Seventy-Ninth Annual GSOC Banquet, Sunday, March 16, 2014 (Part 1)
After outgoing GSOC President John Piccininni gave his farewell address, President Sheila Alfsen was presented with the GSOC memorabilia- the pick axe, gavel and the copy of The Two Islands by Thomas Condon that each GSOC president has signed since GSOC’s inception. Sheila then introduced the 2014 board members.
During her inaugural address, Sheila stated that she was pleased and honored to be a part of GSOC because of its rich history of fostering geologic interest and supporting geologic study in the Pacific Northwest. As such, her goal as president was to maintain and continue what we have been doing well for nearly 80 years.
There were a few additional items that Sheila wanted to address as president. She feels the need to reaffirm and strengthen our association with Portland State University, an objective which has been nicely initiated, thanks to the efforts of Vice President Janet Rasmussen. Janet has lined up PSU professors as GSOC speakers as well as introducing herself and GSOC to student geology clubs. Sheila also expressed that she has seen the need for geology to be introduced to high school students and would like GSOC to reach out to local schools.

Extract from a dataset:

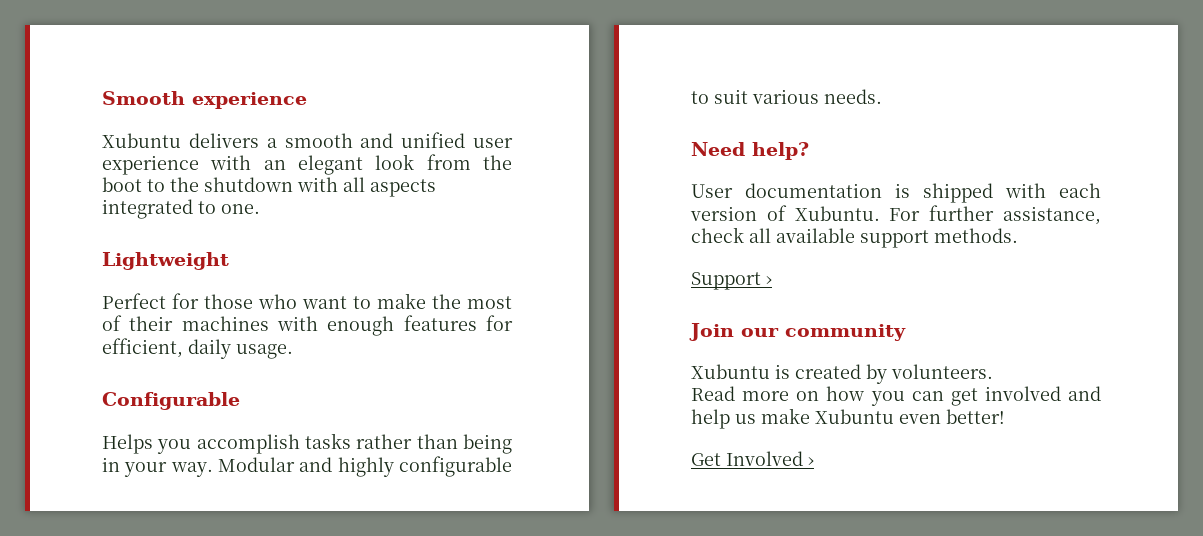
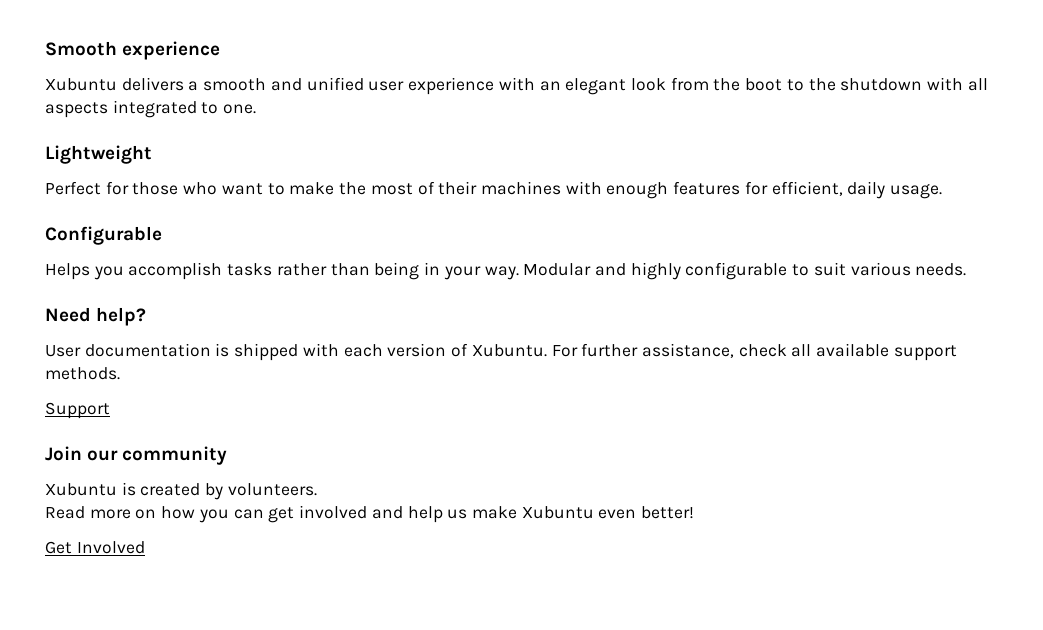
- Support ›
+ Support
- Get Involved ›
+ Get Involved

Finally, in light of our 80th anniversary approaching, Sheila asked us to take a look back in time when GSOC was started in 1935 and the vision that Edwin Hodge had. At that time, Alfred Wegener’s proposal of Continental Drift has only been published in the United States for barely a decade, and it would be another 40 years before it would cease to be ridiculed and taken seriously and developed as the modern theory of plate tectonics.
When GSOC was started, the focus of geology was to map the territory and find mineral resources. Here, 80 years later, the need for geologic education is no less relevant, for today we grapple with geologic hazards and the continuing need to conserve and manage the natural resources. As our environmental problems become global in today’s world, the need to educate and interest people in geology is every bit as important as it was in our beginning.